What I didn’t know how to do was find the starting value directly. Even though it is not an interest rate problem, I tried using the present value formula, with the interest rate set at 105% per year with a FV set at 100,000,000. . . . Nope! Not even close. I tried adjusting the “interest rate” by using a harmonic average, geometric average, and the median. Nope!
Now that you‘ve pointed out this is a geometric series, I read the wiki on this subject and found the formula relating to this.

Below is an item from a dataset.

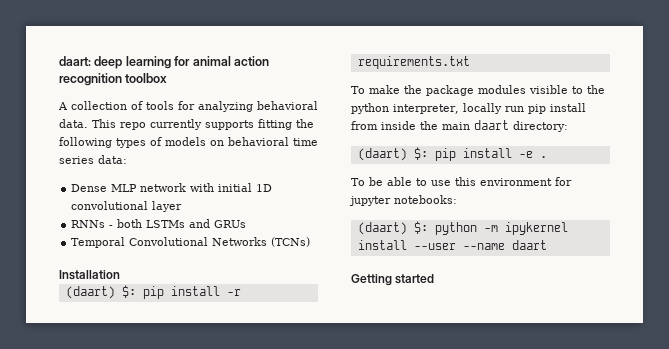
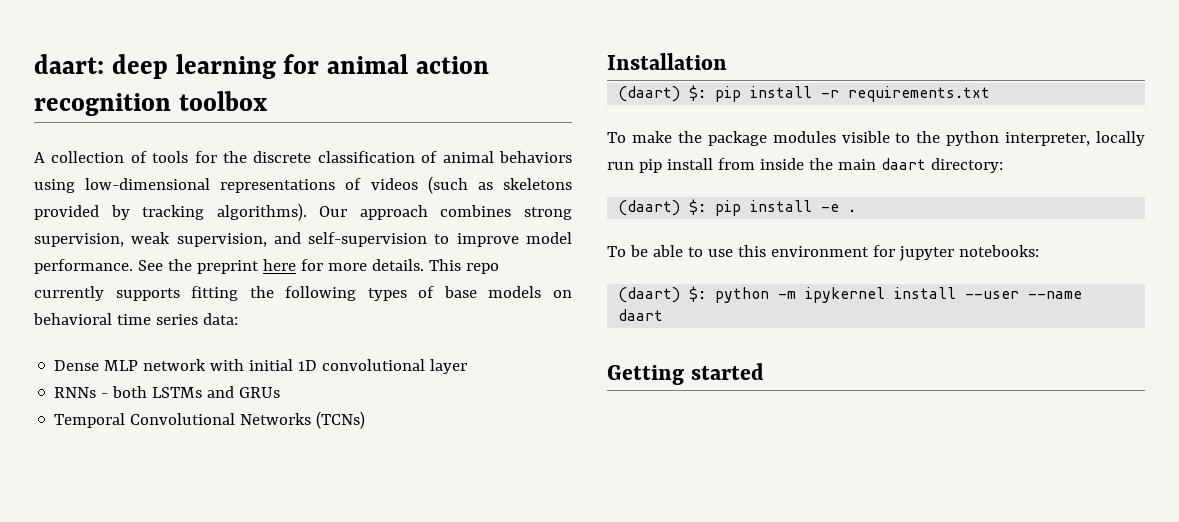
[198,101,318,112] [59,119,88,128] analyzing behavioral data. -> [223,151,572,163] [34,176,572,194] [34,203,572,221] [34,232,572,247] [34,259,424,274] the discrete classification of animal behaviors using low-dimensional representations of videos (such as skeletons provided by tracking algorithms). Our approach combines strong supervision, weak supervision, and self-supervision to improve model performance. See the preprint here for more details.
(162, 141) none -> [443,286,477,298] base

https://en.wikipedia.org/wiki/Geometric_series#Economics
\(s=a{\frac {1-r^{n}}{1-r}}\)
After solving the formula for (a), the solution instantly popped out, like a “Where’s Wally” character.
Thanks guest. I always enjoy finding Wally.
GingerAle: Since you are of Irish Heritage, here is some typical Irish Humour that you could share with family and friends:
A MOTHER'S LETTER
Dear Son.
Just a few lines to let you know that I’m still alive. I’m writing this slowly because I know that you can’t read fast. You won’t know the house when you come home, we have moved.
About your father. He’s got a lovely new job. He has 500 men under him. He cuts grass at the cemetery. Your sister Mary had a baby this morning. I haven’t found out yet whether it’s a boy or a girl so I don’t know if you are an aunt or an uncle.
I went to the doctors on Thursday and your father came with me. The doctor put a small tube in my mouth and told me not to talk for 10 minutes. Your father offered to buy it from him. Your uncle Patrick drowned last week in a vat of Irish whiskey at the Dublin brewery. Some of his workmates tried to save him but he fought them off bravely. They cremated him and it took three days to put the fire out.
It only rained twice this week, first for 3 days then for 4 days. We had a letter from the undertaker. He said if the last payment on your grandmother’s plot wasn’t paid in 7 days, up she comes
Your loving mother.
P. S. I was going to send you 5 pounds but I have already sealed the envelope.